--- START ---

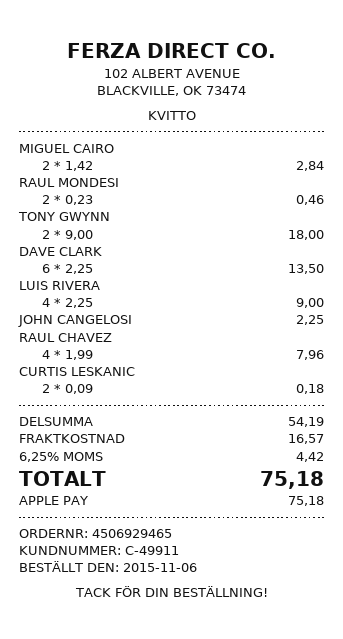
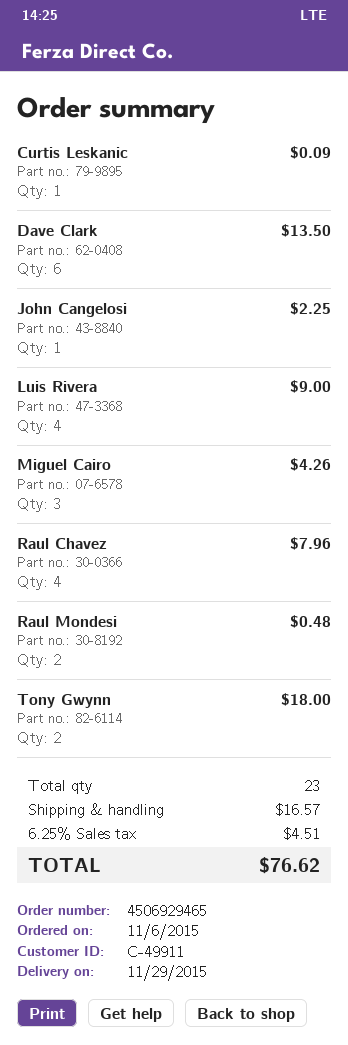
MIGUEL CAIRO: 2 for 2.84 -> 3 for 4.26
RAUL MONDESI: 2 for 0.46 -> 2 for 0.48
CURTIS LESKANIC: 2 for 0.18 -> 1 for 0.09
tax: 6.25% = 4.42 -> 6.25% = 4.51
total: 75.18 -> 76.62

--- END ---

» **YOUR ASSIGNMENT**
What is needed is an exact copy of the lines from the one containing "CURTIS LESKANIC: 2 for 0.18 -> 1 for 0.09" through the last line of the records, and nothing else.

» **COMPLETED TASK**
CURTIS LESKANIC: 2 for 0.18 -> 1 for 0.09
tax: 6.25% = 4.42 -> 6.25% = 4.51
total: 75.18 -> 76.62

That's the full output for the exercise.